Yesterday I had the pleasure of sitting in on an intimate Q&A between Kravet's media maven Jennifer Powell and interior designer Thom Filicia (remember from Queer Eye for the Straight Guy).  Anyway, long before he became a TV personality, he was a designer and continues to not only run a successful practice in NYC but create a licensed line for Kravet.  He has just come out with a great book entitled American Beauty in which he chronicles his own home renovation in the Finger Lakes region of New York.  His chat was charming and candid and filled with lots of laughs.  The best thing that came from it though was his advice to all of Kravets' VIPs in the room.  When talking about his philosophy on design, he said (and I'll paraphrase what I remember);

Let me put it to you this way - if your best friend won't let you drive his new car then he probably shouldn't be driving that car either.  Possessions shouldn't be so precious that you can't enjoy them, and if you can't enjoy what you have or the spaces that surround you, then you're missing the whole point...  

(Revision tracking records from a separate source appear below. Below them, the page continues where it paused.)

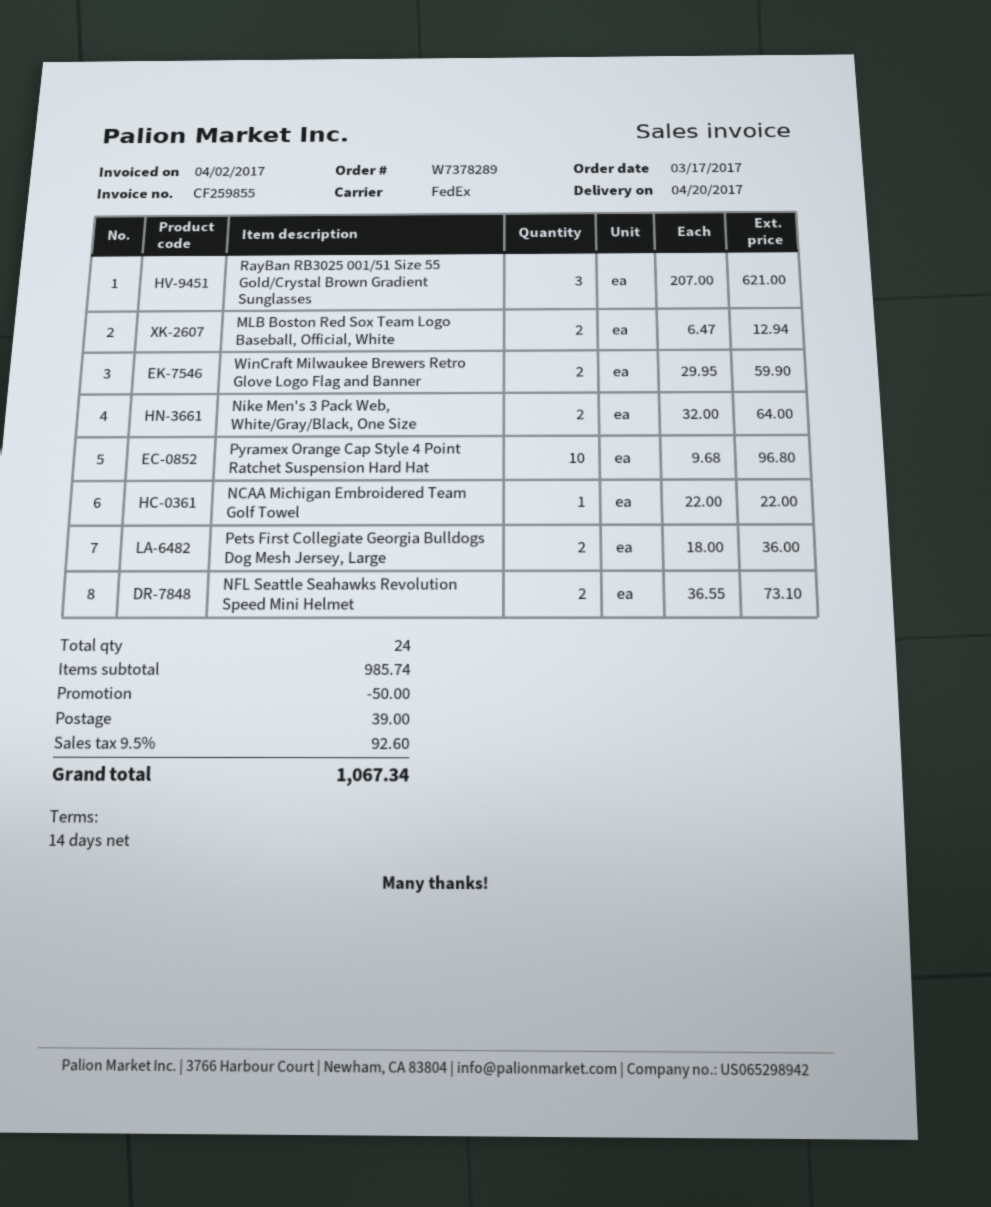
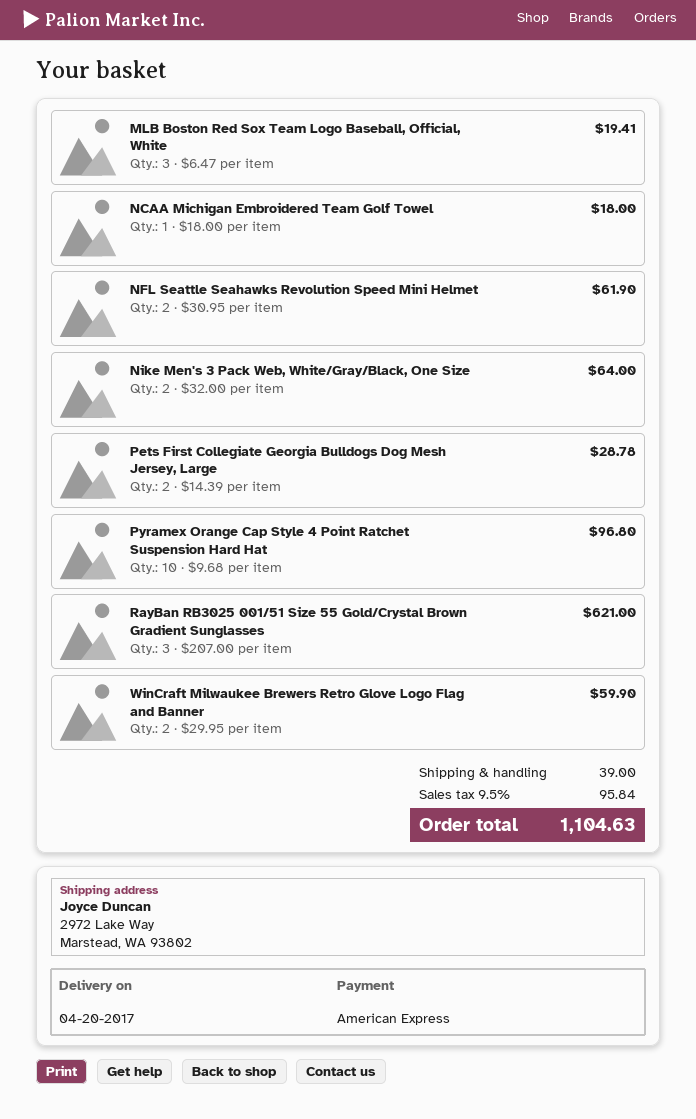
MLB Boston Red Sox Team Logo Baseball, Official, White: 2 x 6.47 = 12.94 -> 3 x 6.47 = 19.41
NCAA Michigan Embroidered Team Golf Towel: 1 x 22.00 = 22.00 -> 1 x 18.00 = 18.00
Pets First Collegiate Georgia Bulldogs Dog Mesh Jersey, Large: 2 x 18.00 = 36.00 -> 2 x 14.39 = 28.78
NFL Seattle Seahawks Revolution Speed Mini Helmet: 2 x 36.55 = 73.10 -> 2 x 30.95 = 61.90
discount: 50.00 -> none
tax: 9.5% = 92.60 -> 9.5% = 95.84
total: 1067.34 -> 1104.63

His new book describes the casual elegance that he refers to as Americana, where his dogs (Taco and Foxy) are just as free to roam the house as his guests in wet swimsuits and sandy feet.  He is very grounded about creating spaces that can be lived in instead of just looked at (though he is really good at achieving a balance of both).  It's his real life, and I really love his message...

note the forward by Tina Fey :)

Monday, May 13, 2013

Pinterest crazy

Lately I've been spending a lot of time revamping my brand, coming up with an identity that suits my style and the type of clients that I am trying to attract.  My logo has gotten a makeover and I am working on updating my portfolio with photos of more recently completed projects to help bring my website into the next decade (it hasn't been updated since 2009).  

I've also been pinning.  Pinning like crazy.  For those of you not familiar with Pinterest, Wikipedia defines it as pinboard-style photo-sharing website that allows users to create and manage theme-based image collections such as events, interests, and hobbies. Users can browse other pinboards for images, 're-pin' images to their own pinboards, or 'like' photos.  It's also the third largest social network in the US.

Last year when I started my account, I was convinced that I didn't want to use images that weren't mine.  When looking at random boards, it all just seemed like recycled content to me, and I felt that pulling ideas from others would take away from my authenticity.  There is a big debate in my industry about the use of imagery, protecting your images and whether or not using others' imagery, without credit, is ethical.  I didn't want to be one of those people who crossed the line, so instead, I looked at it as a tool for work, a mood board of sorts.  I kept trying to create presentation boards for clients, pinning ideas of products (mostly from catalog), imagery of inspiration (like a destination), and ideas for fabrics and wall coverings.  I had boards labeled by the job and tried to get my clients to add their ideas to the mix.  It didn't work very well out of context, and I found it easier to just walk my clients through the material in person.  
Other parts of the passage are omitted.